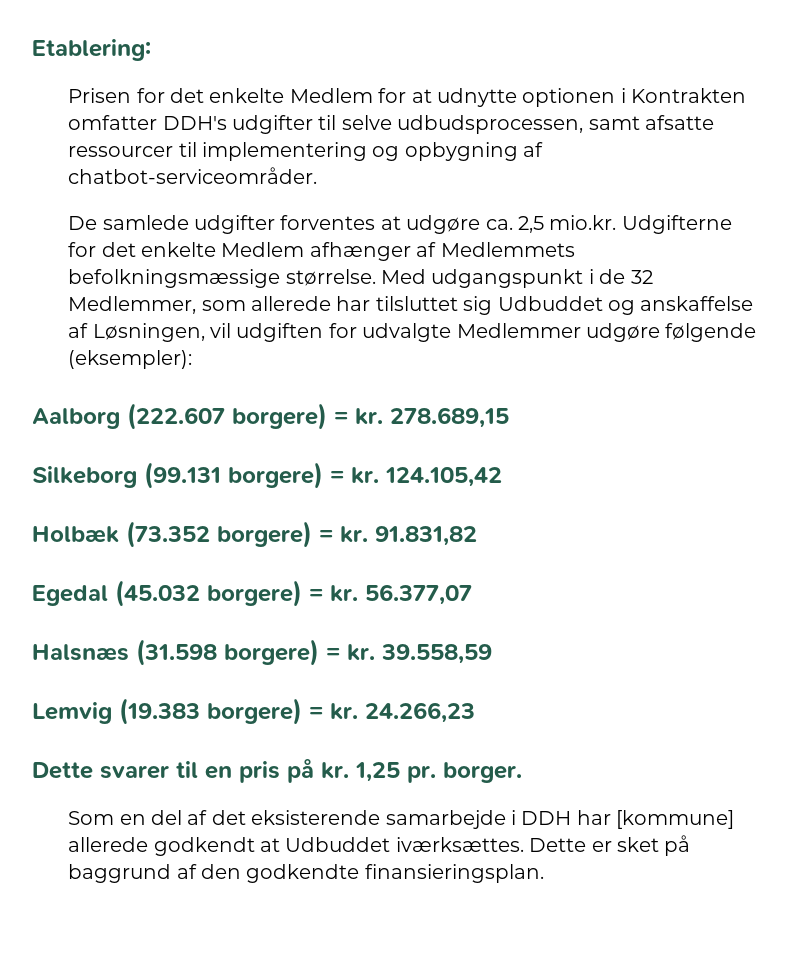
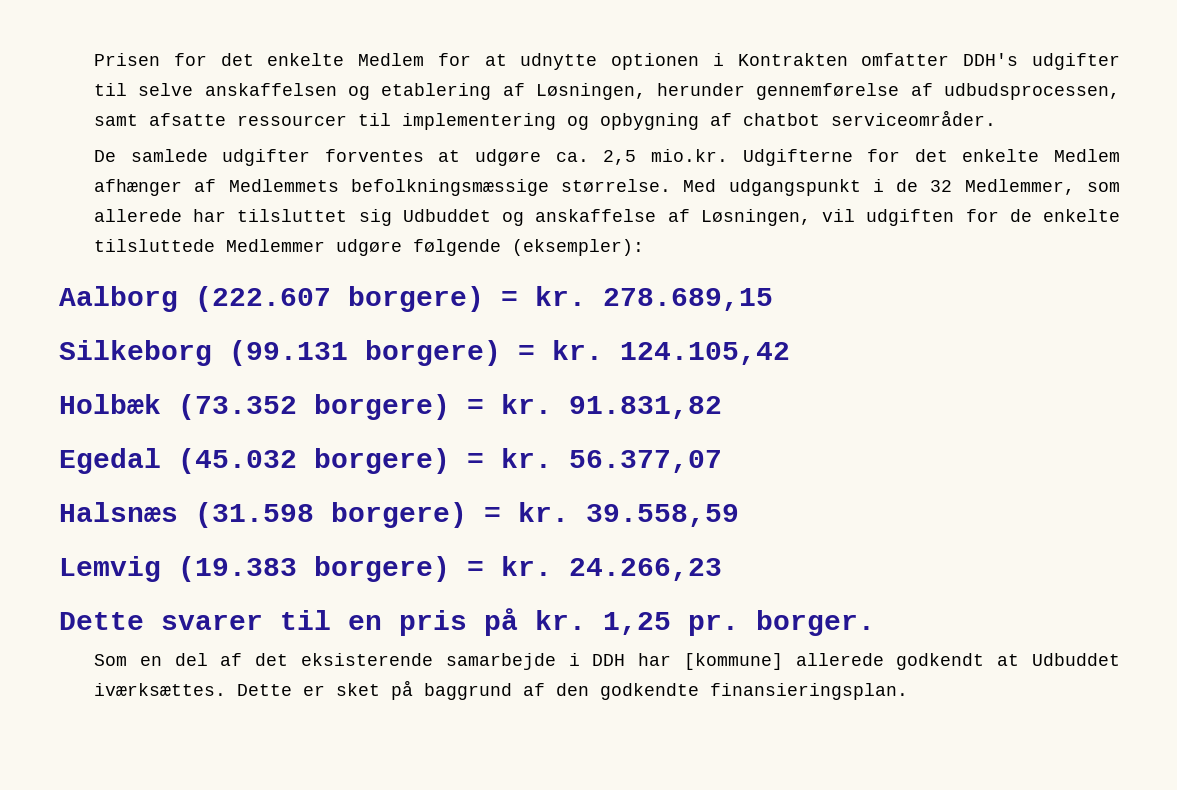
- Etablering:
- Prisen for det enkelte Medlem for at udnytte optionen i Kontrakten omfatter DDH's udgifter til selve udbudsprocessen, samt afsatte ressourcer til implementering og opbygning af chatbot-serviceområder.
+ Prisen for det enkelte Medlem for at udnytte optionen i Kontrakten omfatter DDH's udgifter til selve anskaffelsen og etablering af Løsningen, herunder gennemførelse af udbudsprocessen, samt afsatte ressourcer til implementering og opbygning af chatbot serviceområder.
- Med udgangspunkt i de 32 Medlemmer, som allerede har tilsluttet sig Udbuddet og anskaffelse af Løsningen, vil udgiften for udvalgte Medlemmer udgøre følgende (eksempler):
+ Med udgangspunkt i de 32 Medlemmer, som allerede har tilsluttet sig Udbuddet og anskaffelse af Løsningen, vil udgiften for de enkelte tilsluttede Medlemmer udgøre følgende (eksempler):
________________________________________
> _PROBLEM STATEMENT_: Print every entry word for word; omit the pictures.

> _TASK ANSWER_:
- Etablering:
- Prisen for det enkelte Medlem for at udnytte optionen i Kontrakten omfatter DDH's udgifter til selve udbudsprocessen, samt afsatte ressourcer til implementering og opbygning af chatbot-serviceområder.
+ Prisen for det enkelte Medlem for at udnytte optionen i Kontrakten omfatter DDH's udgifter til selve anskaffelsen og etablering af Løsningen, herunder gennemførelse af udbudsprocessen, samt afsatte ressourcer til implementering og opbygning af chatbot serviceområder.
- Med udgangspunkt i de 32 Medlemmer, som allerede har tilsluttet sig Udbuddet og anskaffelse af Løsningen, vil udgiften for udvalgte Medlemmer udgøre følgende (eksempler):
+ Med udgangspunkt i de 32 Medlemmer, som allerede har tilsluttet sig Udbuddet og anskaffelse af Løsningen, vil udgiften for de enkelte tilsluttede Medlemmer udgøre følgende (eksempler):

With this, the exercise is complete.